As previously promised, here is another update covering more gameplay related information. For this, we have our Senior Game Designer David Sallmann sitting down once more to explain to you how we approach weapons and shot types in the game to make weapons interesting, varied and most of all, fun!
PROTOTYPING WEAPONS -
FROM CLUNKY TO CHUNKY
THE INITIAL APPROACH
When we first started prototyping weapons, each designer would put his or her weapon concepts to paper, and one of our programmers would hard-code that weapon. This made for a slow and clunky process, as coding takes time, and when the designers wanted to test different things, this required changes to the code further slowing down the process. We could also only change certain values, but not fundamentally alter the way a specific weapon works.
This wasn’t ideal for prototyping, which is about quickly (and messily) tinkering with different concepts and checking whether they pan out in practice, how they compare to alternate approaches and how they interact with other concepts.
THE MODULAR SYSTEM
To remedy that, we overhauled the entire approach to creating weapons. Instead of coding each weapon individually, we designed and coded building blocks for the weapons that don’t do anything meaningful on their own, but can be quickly assembled and modified via scripting by the designers to create a staggering variety of weapons. Coding that system took a few days, but in the end, we saved a huge amount of time, resulting in dozens of weapons as opposed to a mere handful, and way crazier weapons to boot.
Pictured above, a Shotgun type weapon wreaking havoc in a group of goblins! Yeah!
So, how do those building blocks work? To assemble weapons, we distinguish between projectile patterns and the projectiles themselves. A pattern can contain any number of projectiles. Whenever that pattern gets triggered, all the projectiles listed under that pattern are fired. We can set the rate of fire, the angle of each individual projectile, whether that pattern is triggered by pressing the fire button or by other conditions (e.g. on impact of a specific projectile), and more.
The projectiles themselves are a bit more complex, listing properties such as speed, range, size, damage, force (for knockback, knockdown, launches etc.), as well as special properties such as being affected by gravity or bouncing off level geometry.

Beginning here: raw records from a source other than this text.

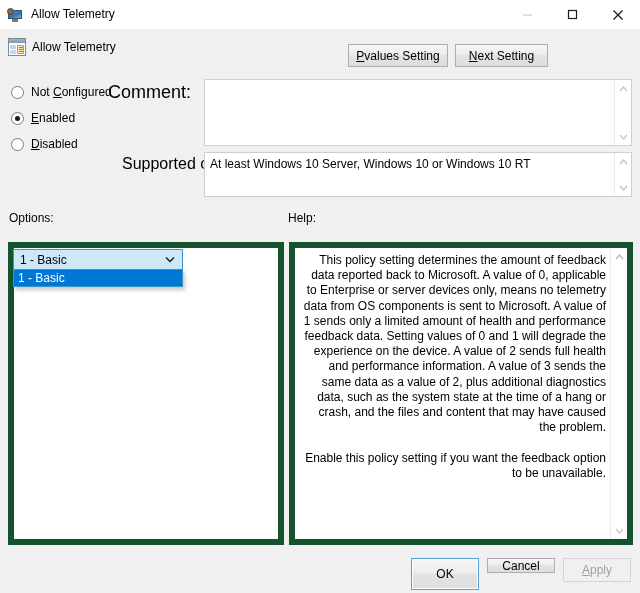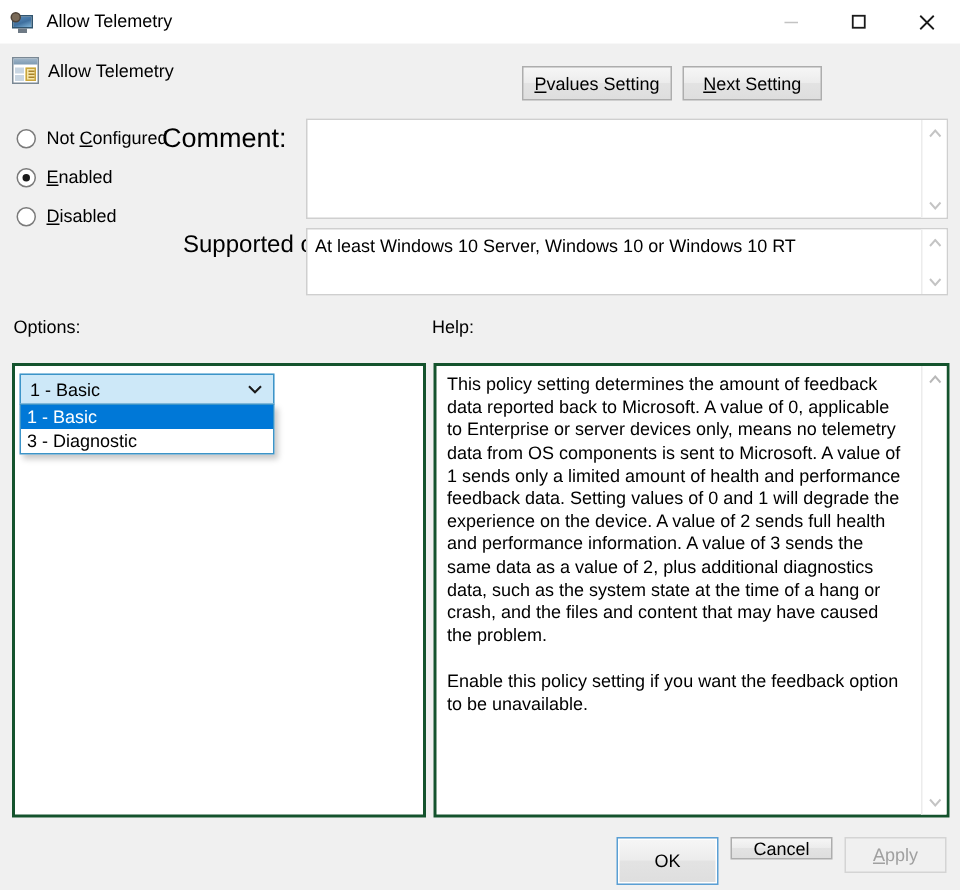--- a/index.html
+++ b/index.html
@@ -257,22 +257,23 @@
     align-items: center;
     justify-content: center;
   }
   .sb-up { top: 0; }
   .sb-down { bottom: 0; }
 
   
   .panel {
     position: absolute;
     background: #ffffff;
-    border: 2px solid #14532d;
-    box-sizing: border-box;
+    border: 6px solid #14532d;
+    box-sizing: border-box;
+    text-align: right;
   }
   #options-panel { left: 8px; top: 242px; width: 276px; height: 303px; }
   #help-panel { left: 289px; top: 242px; width: 344px; height: 303px; }
   #help-scroll {
     position: absolute;
     right: 0; top: 0;
     width: 17px; height: 100%;
     background: #ffffff;
     border-left: 1px solid #ececec;
     box-sizing: border-box;
@@ -448,21 +449,20 @@
   <span id="telemetry-combo-value">1 - Basic</span>
   <span id="combo-arrow">
     <svg width="10" height="7" viewBox="0 0 10 7">
         <polyline points="1,1.5 5,5.5 9,1.5" fill="none" stroke="#1a1a1a" stroke-width="1.4"></polyline>
       </svg>
   </span>
 </div>
 
 <div id="telemetry-dropdown">
   <div class="dd-item selected">1 - Basic</div>
-  <div class="dd-item">3 - Diagnostic</div>
 </div>
 
 <div class="panel" id="help-panel">
   <div id="help-text">This policy setting determines the amount of feedback data reported back to Microsoft. A value of 0, applicable to Enterprise or server devices only, means no telemetry data from OS components is sent to Microsoft. A value of 1 sends only a limited amount of health and performance feedback data. Setting values of 0 and 1 will degrade the experience on the device. A value of 2 sends full health and performance information. A value of 3 sends the same data as a value of 2, plus additional diagnostics data, such as the system state at the time of a hang or crash, and the files and content that may have caused the problem.
 
 Enable this policy setting if you want the feedback option to be unavailable.</div>
   <div id="help-scroll">
     <div class="sb-arrow sb-up">
       <svg width="9" height="6" viewBox="0 0 9 6">
           <polyline points="1,5 4.5,1 8,5" fill="none" stroke="#b8b8b8" stroke-width="1.3"></polyline>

Pictured above, projectiles from a Designer perspective. Lots of numbers.
They also have optional conditions and consequences, like “when you hit an enemy, despawn”. Those are key to building crazy weapons, because we can use those to trigger more patterns, which can contain projectiles that trigger other patterns, and we can branch and loop those as we wish. So instead of the boring (but necessary) “despawn this projectile on a hit”, we can also do things like “spawn pattern X on a hit” or “transform into pattern Y on a hit”. We can use a range of conditions for that, be it range, time, number of bounces, or what you hit.

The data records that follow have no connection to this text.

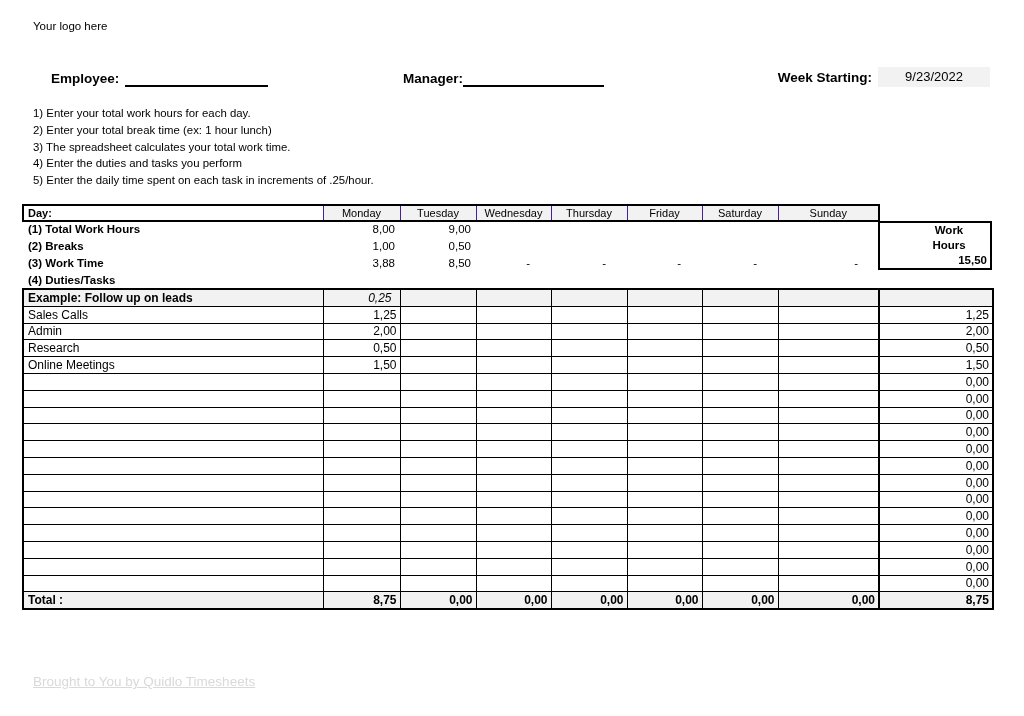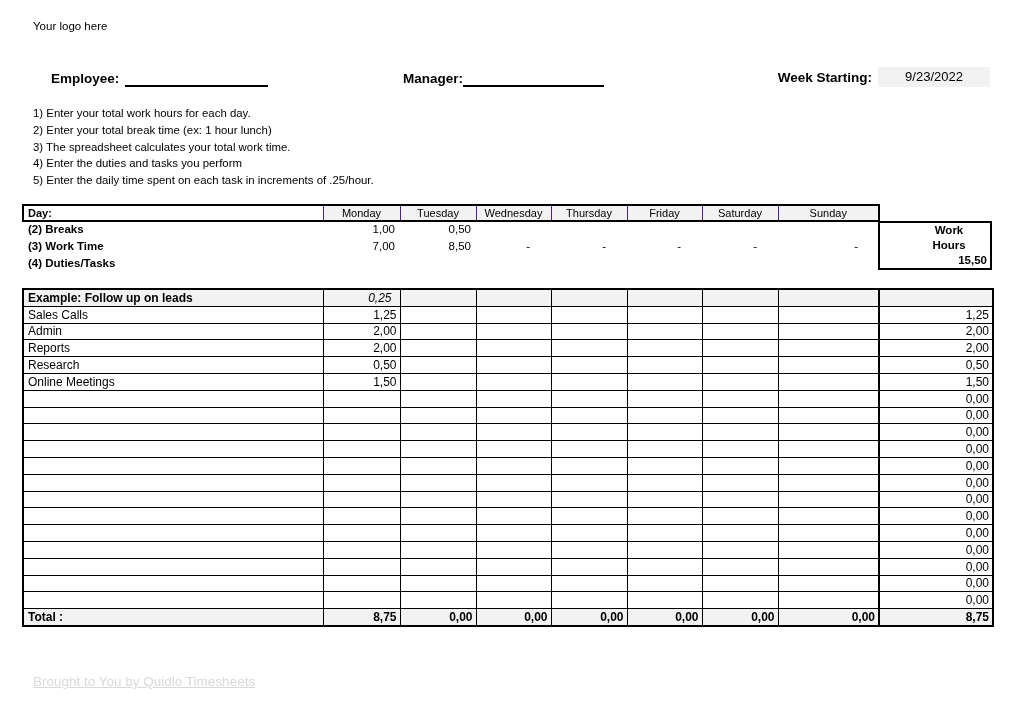--- a/index.html
+++ b/index.html
@@ -99,32 +99,42 @@
         <th>Thursday</th>
         <th>Friday</th>
         <th>Saturday</th>
         <th>Sunday</th>
       </tr>
 </tbody>
   </table>
 
 <div class="abs" id="summary">
     <div class="s-row">
+      <div class="s-label">(1) Total Work Hours</div>
+      <div class="s-val" style="width: 77px;">8,00</div>
+      <div class="s-val" style="width: 76px;">9,00</div>
+      <div class="s-val" style="width: 75px;"></div>
+      <div class="s-val" style="width: 76px;"></div>
+      <div class="s-val" style="width: 75px;"></div>
+      <div class="s-val" style="width: 76px;"></div>
+      <div class="s-val" style="width: 101px;"></div>
+    </div>
+    <div class="s-row">
       <div class="s-label">(2) Breaks</div>
       <div class="s-val" style="width: 77px;">1,00</div>
       <div class="s-val" style="width: 76px;">0,50</div>
       <div class="s-val" style="width: 75px;"></div>
       <div class="s-val" style="width: 76px;"></div>
       <div class="s-val" style="width: 75px;"></div>
       <div class="s-val" style="width: 76px;"></div>
       <div class="s-val" style="width: 101px;"></div>
     </div>
     <div class="s-row">
       <div class="s-label">(3) Work Time</div>
-      <div class="s-val" style="width: 77px;">7,00</div>
+      <div class="s-val" style="width: 77px;">3,88</div>
       <div class="s-val" style="width: 76px;">8,50</div>
       <div class="s-val dash" style="width: 75px;">-</div>
       <div class="s-val dash" style="width: 76px;">-</div>
       <div class="s-val dash" style="width: 75px;">-</div>
       <div class="s-val dash" style="width: 76px;">-</div>
       <div class="s-val dash" style="width: 101px;">-</div>
     </div>
     <div class="s-row">
       <div class="s-label">(4) Duties/Tasks</div>
       <div class="s-val" style="width: 77px;"></div>
@@ -183,31 +193,20 @@
         <td class="num">2,00</td>
         <td class="num"></td>
         <td class="num"></td>
         <td class="num"></td>
         <td class="num"></td>
         <td class="num"></td>
         <td class="num"></td>
         <td class="num wh">2,00</td>
       </tr>
       <tr>
-        <td class="lbl">Reports</td>
-        <td class="num">2,00</td>
-        <td class="num"></td>
-        <td class="num"></td>
-        <td class="num"></td>
-        <td class="num"></td>
-        <td class="num"></td>
-        <td class="num"></td>
-        <td class="num wh">2,00</td>
-      </tr>
-      <tr>
         <td class="lbl">Research</td>
         <td class="num">0,50</td>
         <td class="num"></td>
         <td class="num"></td>
         <td class="num"></td>
         <td class="num"></td>
         <td class="num"></td>
         <td class="num"></td>
         <td class="num wh">0,50</td>
       </tr>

This allows for crazy chain reactions like a rocket that pierces enemies and triggers an explosion every time it hits, which spawns smaller rockets that rain fire on everything below. You can combine those elements in any way you wish, so if you want the aforementioned rockets to shoot shotgun shells instead, you can. If you want those shotgun shells to bounce and transform into cannon balls, you can. This was just a random example of course; not every concept is useful, meaningful or sound, and… hmm. Maybe I should prototype that.
There will be an update about Ravensdale as a setting again soon. We are planning to give you a little more insight into the world. We are working on a little surprise in that regard!
As some of you may have heard, we are having another gaming session. Just as a quick reminder, it will take place August 15th, and we invited a bunch of people to have fun with us, slugging it out in good old shooter-fun. Sarah will be raging. :D
That's it for now friends! Enjoy your day, enjoy the update and all the best!